Exercise requirements:
Pick out the lines below with "AGRUPADA" and list them.

Start of Provided information

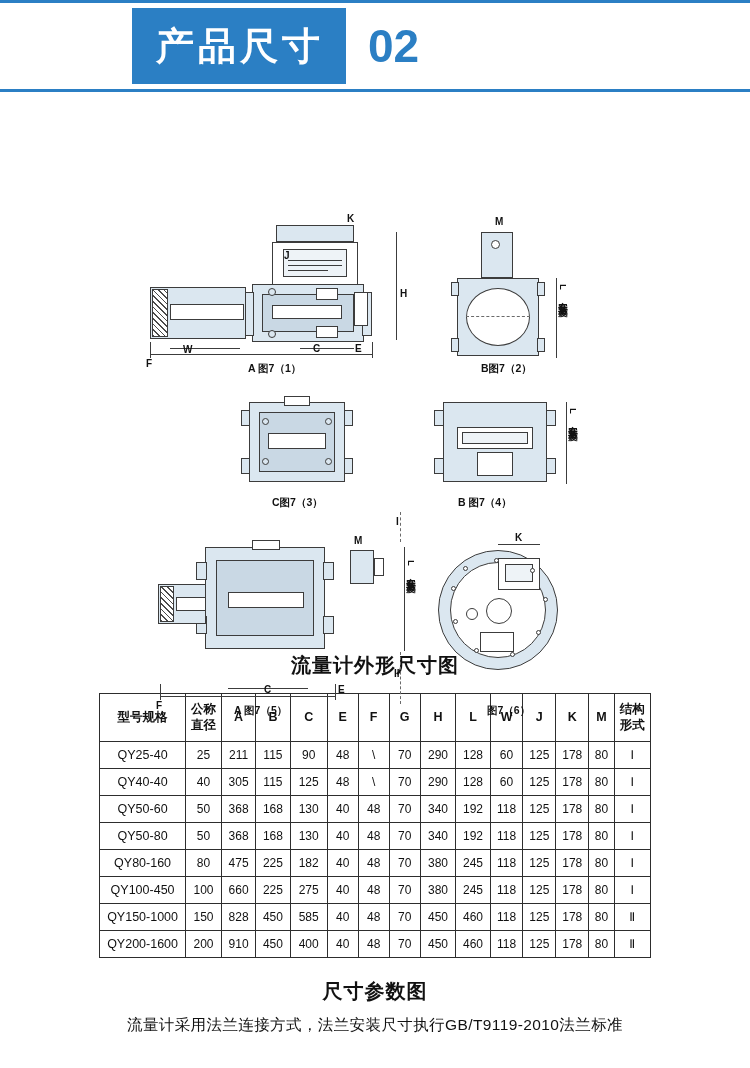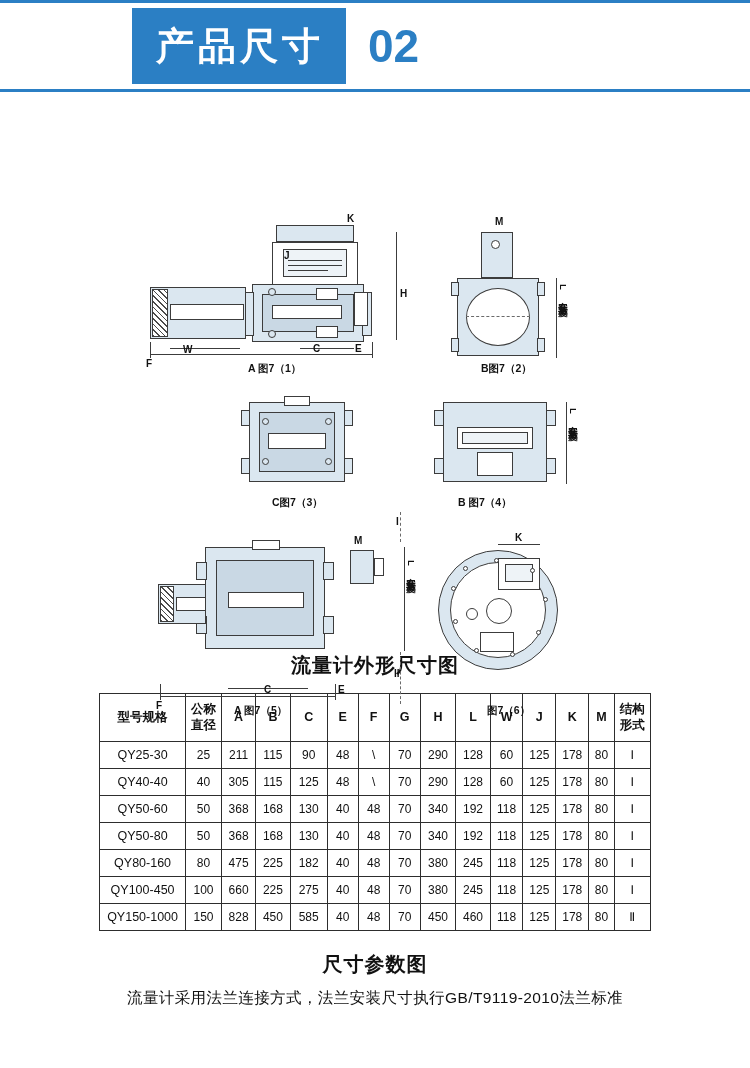--- a/index.html
+++ b/index.html
@@ -366,7 +366,7 @@
     </thead>
     <tbody>
       <tr>
-        <td class="model">QY25-30</td>
+        <td class="model">QY25-40</td>
         <td>25</td>
         <td>211</td>
         <td>115</td>

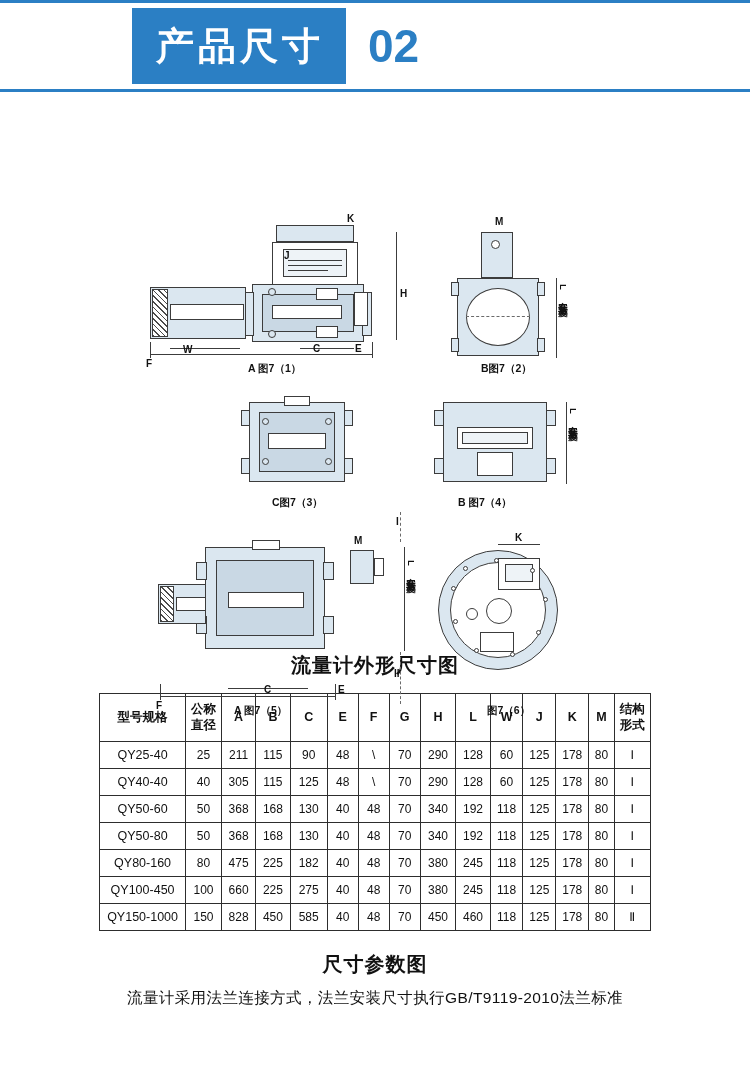--- a/index.html
+++ b/index.html
@@ -484,6 +484,23 @@
         <td>80</td>
         <td>Ⅱ</td>
       </tr>
+      <tr>
+        <td class="model">QY200-1600</td>
+        <td>200</td>
+        <td>910</td>
+        <td>450</td>
+        <td>400</td>
+        <td>40</td>
+        <td>48</td>
+        <td>70</td>
+        <td>450</td>
+        <td>460</td>
+        <td>118</td>
+        <td>125</td>
+        <td>178</td>
+        <td>80</td>
+        <td>Ⅱ</td>
+      </tr>
     </tbody>
   </table>
 </div>

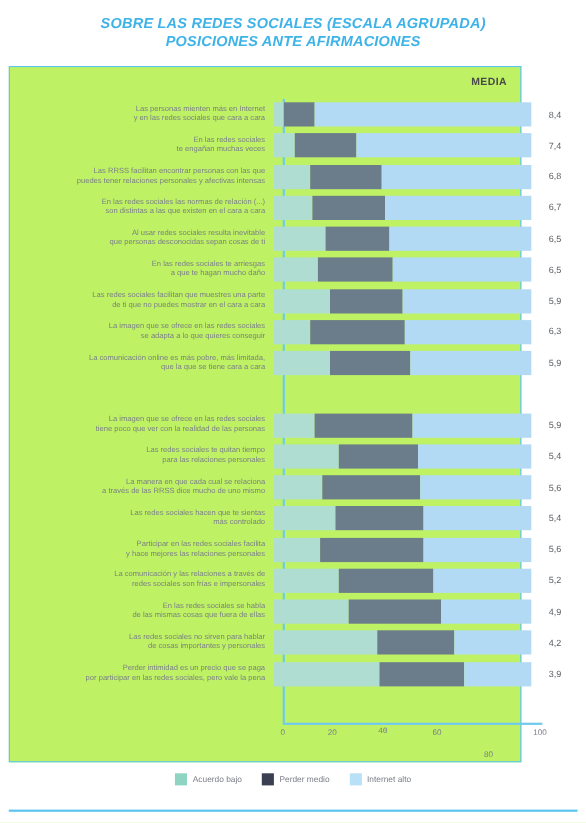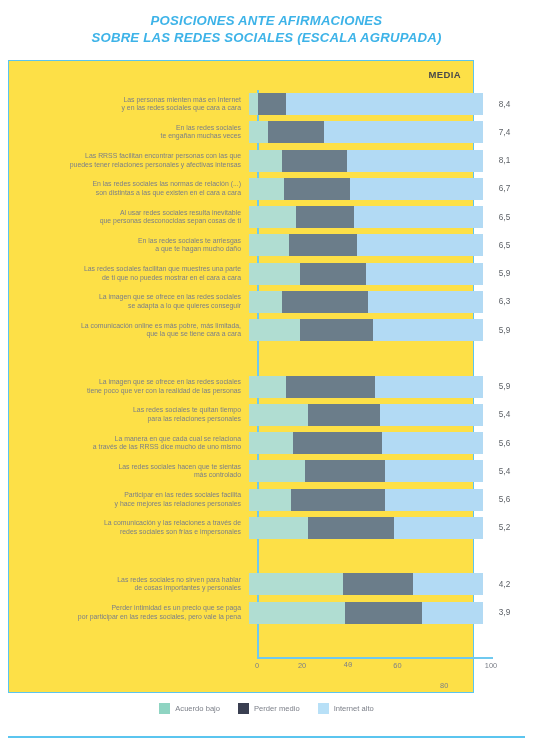--- a/index.html
+++ b/index.html
@@ -115,8 +115,8 @@
 <div class="page">
 
   <div class="title-block">
+    <div class="title-line">SOBRE LAS REDES SOCIALES (ESCALA AGRUPADA)</div>
     <div class="title-line">POSICIONES ANTE AFIRMACIONES</div>
-    <div class="title-line">SOBRE LAS REDES SOCIALES (ESCALA AGRUPADA)</div>
   </div>
 
   <div class="frame">

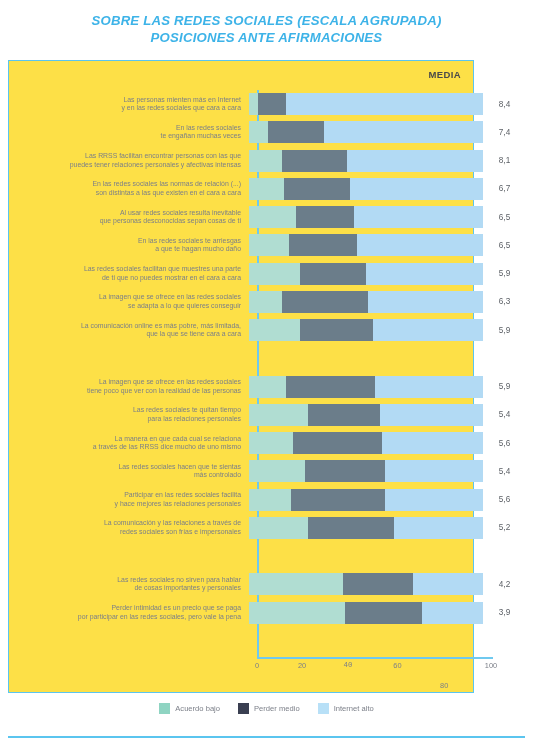--- a/index.html
+++ b/index.html
@@ -32,7 +32,7 @@
     position:absolute; left:8px; top:60px;
     width:466px; height:633px;
     border:1.6px solid #5bc5ef;
-    background:#fde047;
+    background:#bef264;
   }
 
   .media-header {

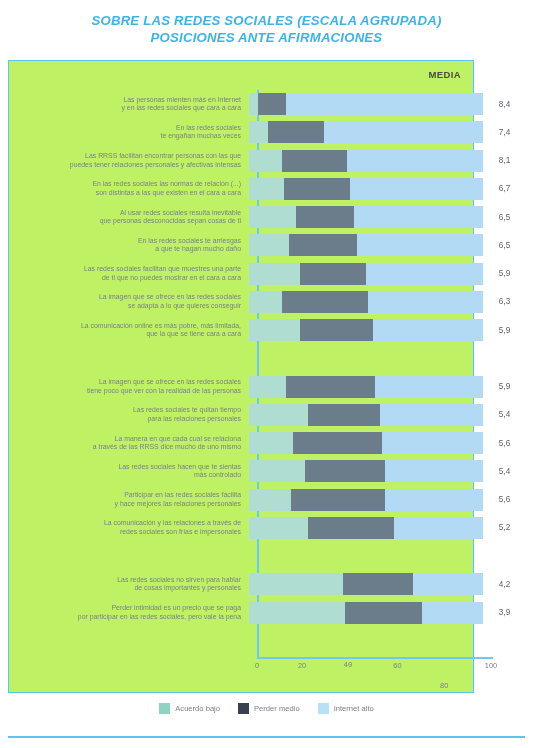--- a/index.html
+++ b/index.html
@@ -160,7 +160,7 @@
             <div class="seg seg-mid" style="left: 32.76px; width: 65.52px;"></div>
             <div class="seg seg-high" style="left: 98.28px; width: 135.72px;"></div>
           </div>
-          <div class="row-mean">8,1</div>
+          <div class="row-mean">6,8</div>
         </div>
         <div class="row" style="top: 84.75px;">
           <div class="row-label">

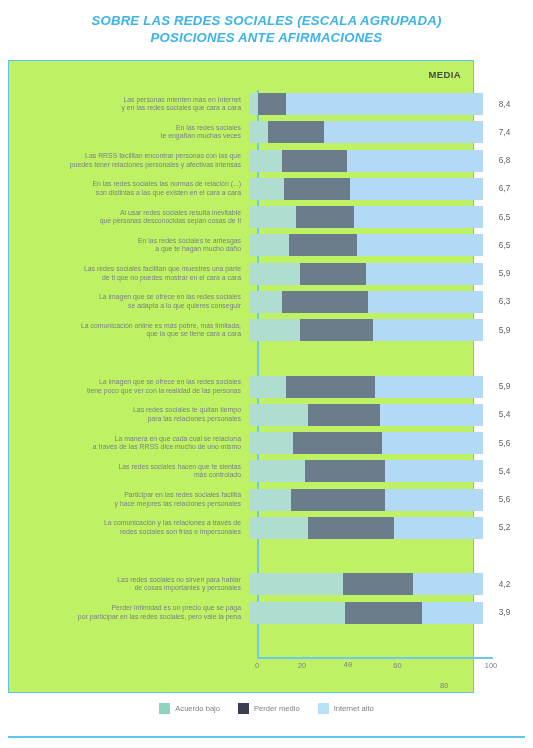--- a/index.html
+++ b/index.html
@@ -306,6 +306,18 @@
           </div>
           <div class="row-mean">5,2</div>
         </div>
+        <div class="row" style="top: 452px;">
+          <div class="row-label">
+            <span>En las redes sociales se habla</span>
+            <span>de las mismas cosas que fuera de ellas</span>
+          </div>
+          <div class="bar-area">
+            <div class="seg seg-low" style="left: 0px; width: 67.86px;"></div>
+            <div class="seg seg-mid" style="left: 67.86px; width: 84.24px;"></div>
+            <div class="seg seg-high" style="left: 152.1px; width: 81.9px;"></div>
+          </div>
+          <div class="row-mean">4,9</div>
+        </div>
         <div class="row" style="top: 480.25px;">
           <div class="row-label">
             <span>Las redes sociales no sirven para hablar</span>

End of Provided information

Written response:
+    <div class="title-line">SOBRE LAS REDES SOCIALES (ESCALA AGRUPADA)</div>
-    <div class="title-line">SOBRE LAS REDES SOCIALES (ESCALA AGRUPADA)</div>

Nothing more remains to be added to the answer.